Перед Морозовым распахнулась огромная гостиная, из прокуренной глубины которой к нему повернули головы несколько миловидных девушек и десятка два молодых мужчин. Он перевел растерянный взгляд на рояль у окна, и уж лучше бы не переводил: за роялем сидела чудно красивая дама в красной блузе и смотрела на Коленьку останавливающими сердце большими карими глазами.
— Липа Алексеева, — зашептал Саблин. — Наша Липочка, хозяйка. К слову, жена богача, помещика тамбовского. Умом, несчастный, тронулся — на третьем году супружеской жизни. Из поместья — да прямиком в дом скорби.
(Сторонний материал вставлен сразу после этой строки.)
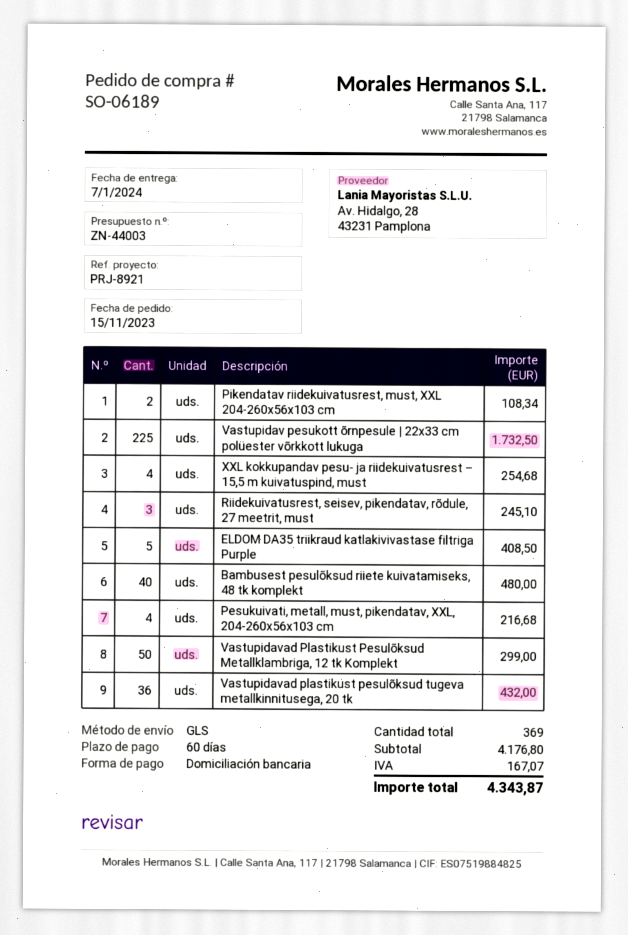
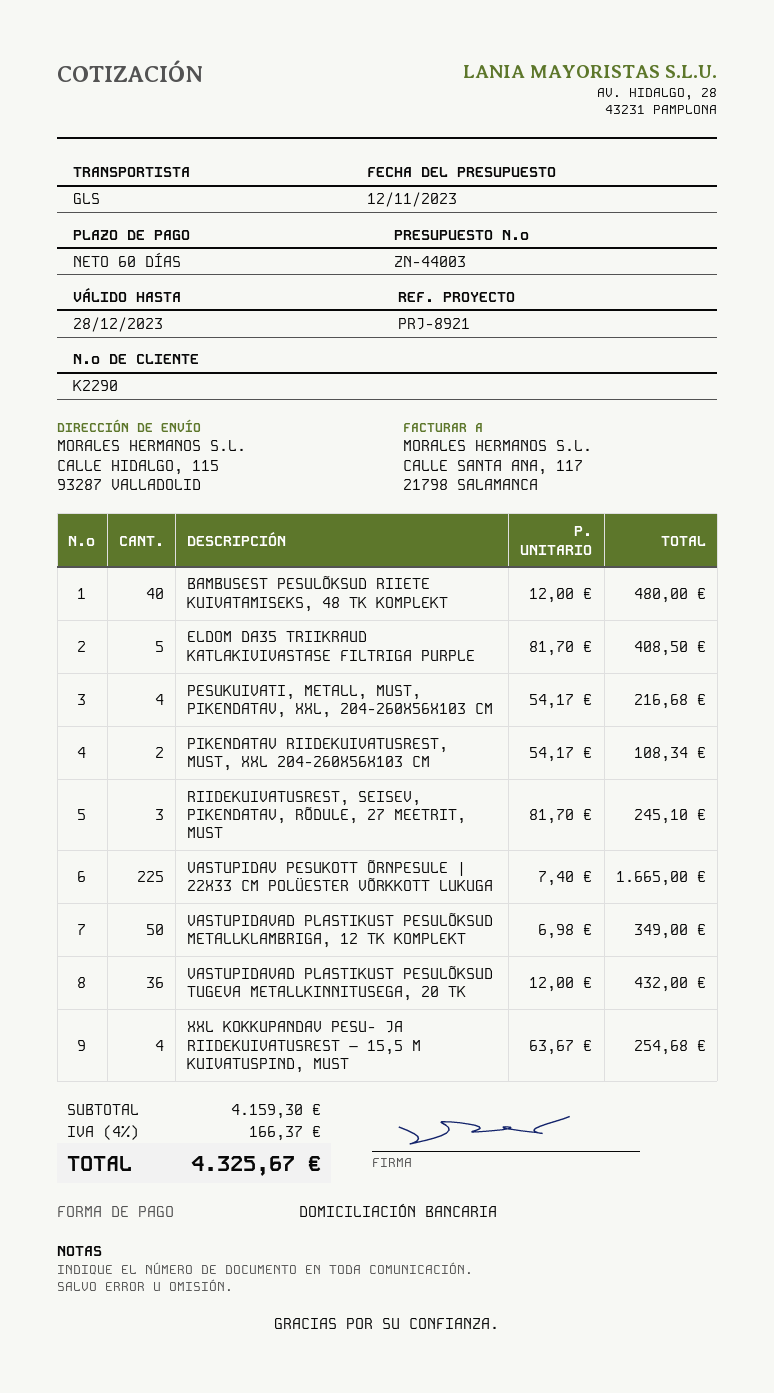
Vastupidav pesukott õrnpesule | 22x33 cm polüester võrkkott lukuga: 225 for 1732.50 -> 225 for 1665.00
Vastupidavad Plastikust Pesulõksud Metallklambriga, 12 tk Komplekt: 50 for 299.00 -> 50 for 349.00
subtotal: 4176.80 -> 4159.30
tax: 167.07 -> 166.37
total: 4343.87 -> 4325.67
Алексеева грациозно перекинула тяжелые русые косы на грудь, улыбнулась какому-то внутреннему чувству и, простучав сперва по клавишам бравурным аллюром, запела глубоким и сильным контральто (удивительно: такого Коленька не слышал даже в театре!): «Бурный поток, чаща лесов, голые скалы, — вот мой приют!»
Морозов испугался. Показалось, что все происходит в дивном сне, и любым неосторожным словом он может легко разрушить прекрасные видения и снова очутиться в серой обыденности, где день да ночь — сутки прочь, а там и годы, и вся жизнь — прочь, прочь; с наукой, минералами, мечтаниями, предчувствием любви — сгинет, рассеется в прах.
Он не помнил, как очутился рядом с роялем, вцепился в крышку и с нарастающим восторгом смотрел во все глаза на вдохновенное, разрумянившееся лицо певицы, и лицо это точно бы светилось и летело навстречу, вытесняя меркнущий облик гувернантки Машеньки.
Раздались аплодисменты. Громче всех хлопал уже влюбленный по уши Морозов.